Shilts of Squire Patton Boggs, who was head of the CFTC's Division of Market Oversight at the time when the commission was crafting its large swaps trader reporting rule, admits the 500-filings-per-year projection may have been too low. "The numbers that we used were estimates," he says. "The commission didn't have a lot of good information about the number of parties that would be subject to the forms. It is quite possible that there are more participants in the swaps market than anticipated."

Notably, the commission's vast sweep of the OTC swaps market has reached beyond the borders of the US. Peter Malyshev, a Washington, DC-based attorney with law firm Latham & Watkins, says he has advised about 20 clients that have received special calls requiring them to file Form 40S, including several non-US companies. In the CFTC's view, the large swap trader reporting rule applies to any firm with a reportable position, regardless of whether it is located on US soil, according to Malyshev.

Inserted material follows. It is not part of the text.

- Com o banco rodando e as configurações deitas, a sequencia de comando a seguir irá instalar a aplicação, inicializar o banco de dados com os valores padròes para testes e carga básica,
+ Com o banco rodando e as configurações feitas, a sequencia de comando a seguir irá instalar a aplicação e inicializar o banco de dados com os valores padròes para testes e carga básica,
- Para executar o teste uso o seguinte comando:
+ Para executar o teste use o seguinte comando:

"They don't think it really matters where you are, so long as this position references a US jurisdictional contract," he says. "That's why they are sending these Form 40S requests to non-US companies that enter into these positions, even if they are non-US persons located overseas."

A tough call

Complying with a special call can be bewildering, especially for smaller firms that have never done so before, lawyers say. A major source of confusion is the fact that Form 40S does not actually exist as a separate form, unlike Form 40, which is available for download on the CFTC's website. Instead, the commission instructs companies to fill out Form 40 and treat any references to futures and options as though they were actually references to swaps and swaptions.

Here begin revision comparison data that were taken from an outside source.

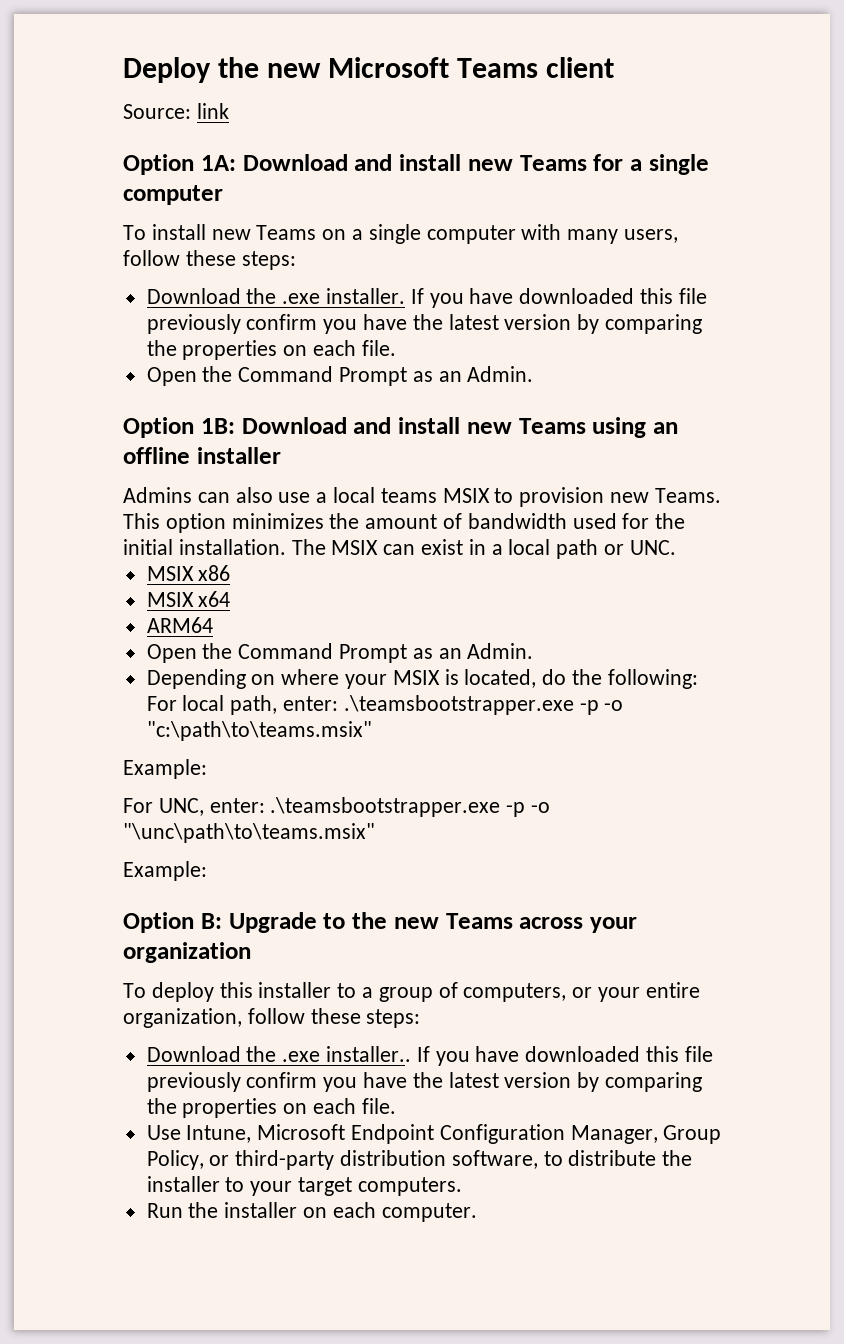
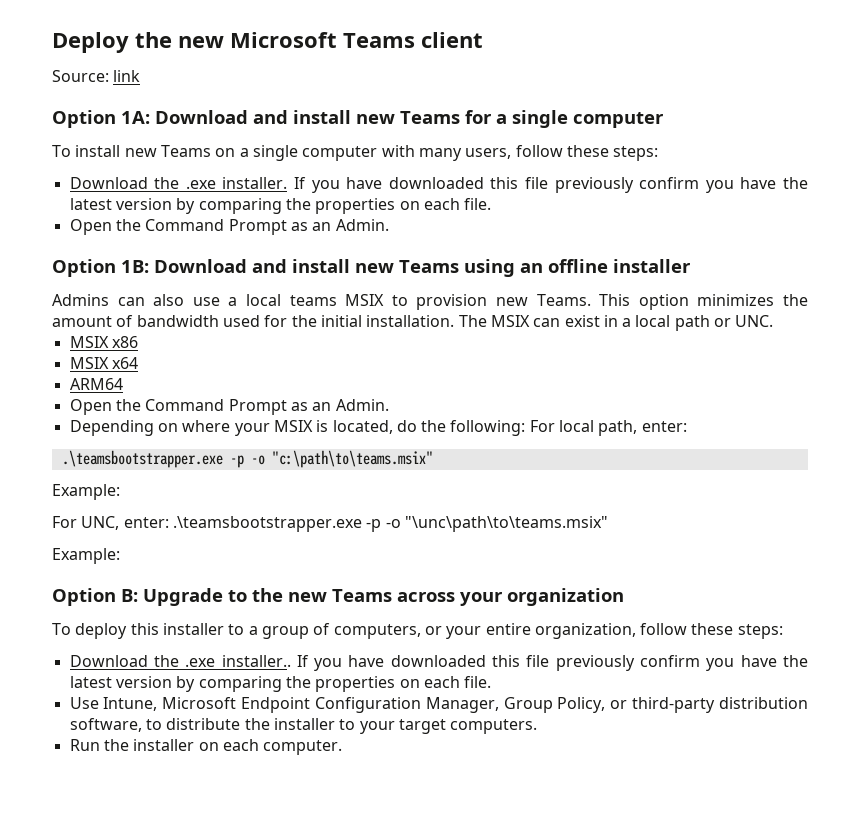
- Depending on where your MSIX is located, do the following: For local path, enter: .\teamsbootstrapper.exe -p -o "c:\path\to\teams.msix"
+ Depending on where your MSIX is located, do the following: For local path, enter:
+ .\teamsbootstrapper.exe -p -o "c:\path\to\teams.msix"

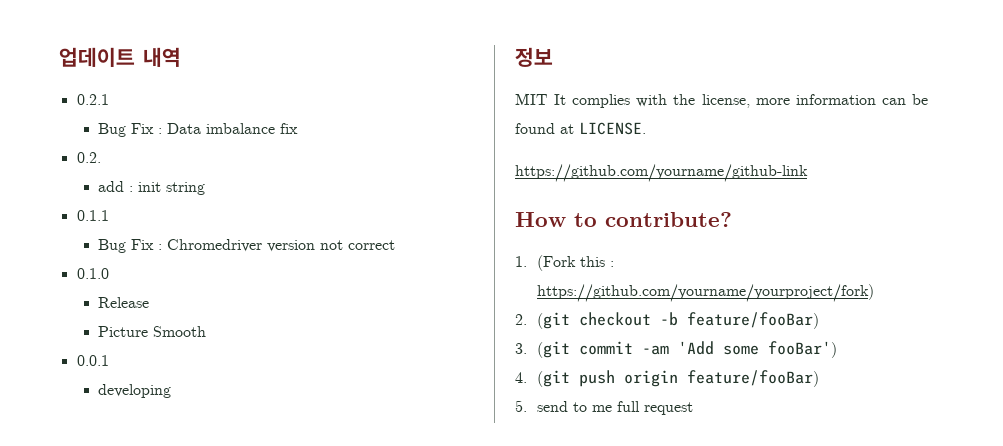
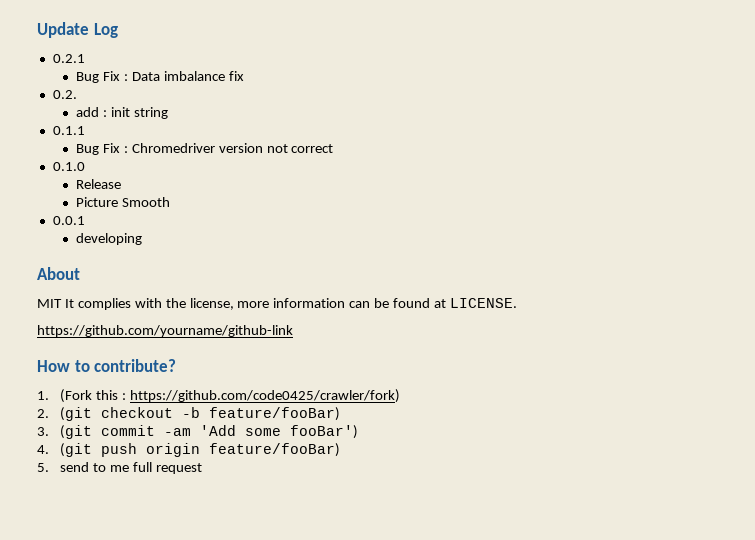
- 업데이트 내역
+ Update Log
- 정보
+ About
- 1. (Fork this : https://github.com/yourname/yourproject/fork)
+ 1. (Fork this : https://github.com/code0425/crawler/fork)

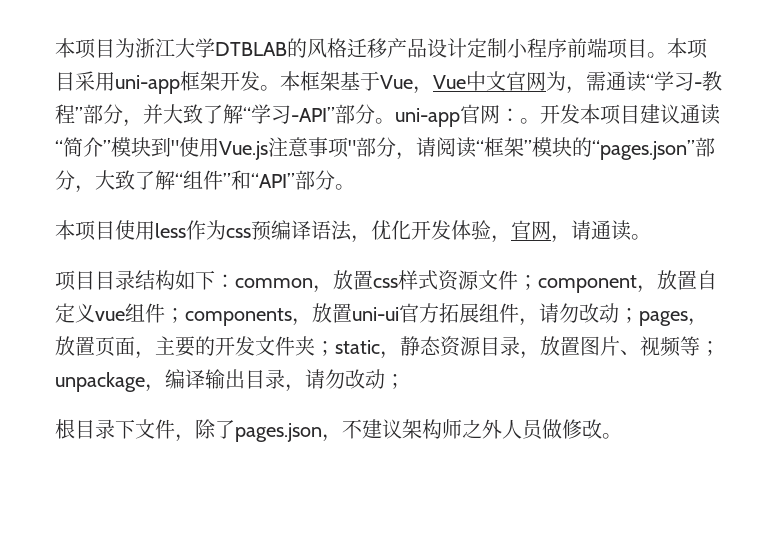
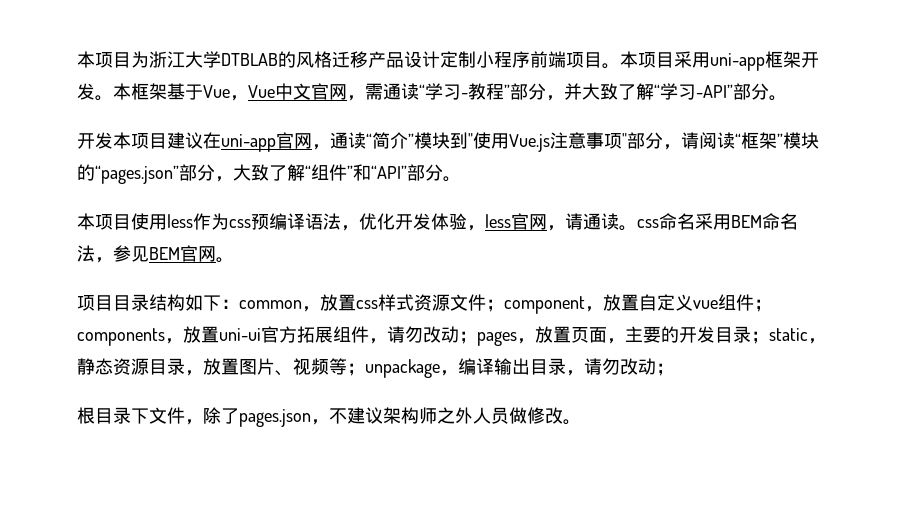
- 本框架基于Vue，Vue中文官网为，需通读“学习-教程”部分，并大致了解“学习-API”部分。uni-app官网：。开发本项目建议通读“简介”模块到"使用Vue.js注意事项"部分，请阅读“框架”模块的“pages.json”部分，大致了解“组件”和“API”部分。
+ 本框架基于Vue，Vue中文官网，需通读“学习-教程”部分，并大致了解“学习-API”部分。
+ 开发本项目建议在uni-app官网，通读“简介”模块到"使用Vue.js注意事项"部分，请阅读“框架”模块的“pages.json”部分，大致了解“组件”和“API”部分。
- 本项目使用less作为css预编译语法，优化开发体验，官网，请通读。
+ 本项目使用less作为css预编译语法，优化开发体验，less官网，请通读。css命名采用BEM命名法，参见BEM官网。
- 项目目录结构如下：common，放置css样式资源文件；component，放置自定义vue组件；components，放置uni-ui官方拓展组件，请勿改动；pages，放置页面，主要的开发文件夹；static，静态资源目录，放置图片、视频等；unpackage，编译输出目录，请勿改动；
+ 项目目录结构如下：common，放置css样式资源文件；component，放置自定义vue组件；components，放置uni-ui官方拓展组件，请勿改动；pages，放置页面，主要的开发目录；static，静态资源目录，放置图片、视频等；unpackage，编译输出目录，请勿改动；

"The way that the CFTC special calls are written, and the way the new swap reporting forms are adapted from prior futures market forms, is causing confusion," says Patty Dondanville, a Chicago-based partner with law firm Reed Smith, who has advised electricity and natural gas utilities on handling special calls. In all, Dondanville says she knows of about 20 firms that have received special calls for Form 40S since the CFTC began sending them out two years ago.

Dondanville says her clients are often confused as to why they are receiving the queries, since many of them view their market activities as hedging, not trading. "They tend to be a little bit nervous because CFTC has identified the utility as a large trader and they don't think of themselves as such," she says.

When the CFTC finalised its large swaps trader reporting rule in 2011, it dismissed concerns that the new rule would impose an onerous burden on market participants. It estimated the average time it would take for a company to fill out Form 40S would be a mere 20 minutes. Lawyers and industry sources say that is almost certainly an underestimate, particularly when it comes to smaller end-users that must invest significant effort in understanding what the CFTC requires.

This was certainly the case for the compliance manager at the US oil company that received a special call earlier this year. As she studied Form 40S, she found it had little to do with her company's business. It was also unclear how various sections of the form should be answered, since they seemed to be focused on speculative traders, as opposed to hedgers. "This was obviously a trading company form," she says. "So it was difficult to make sure that we answered the questions properly."

The compliance manager spoke to multiple lawyers, as well as the company's bank counterparty, in an effort to understand the form and assemble a response. In total, she estimates that dealing with the special call took 16 person-hours throughout a two-week period, as she raced to meet the CFTC's deadline.

"I probably wasted two full business days, if you count my time, our attorney's time, our outside attorney's time and the bank's time, trying to make sure that we were all on the same page, because we didn't want to misinterpret something that would get us in trouble later," she says.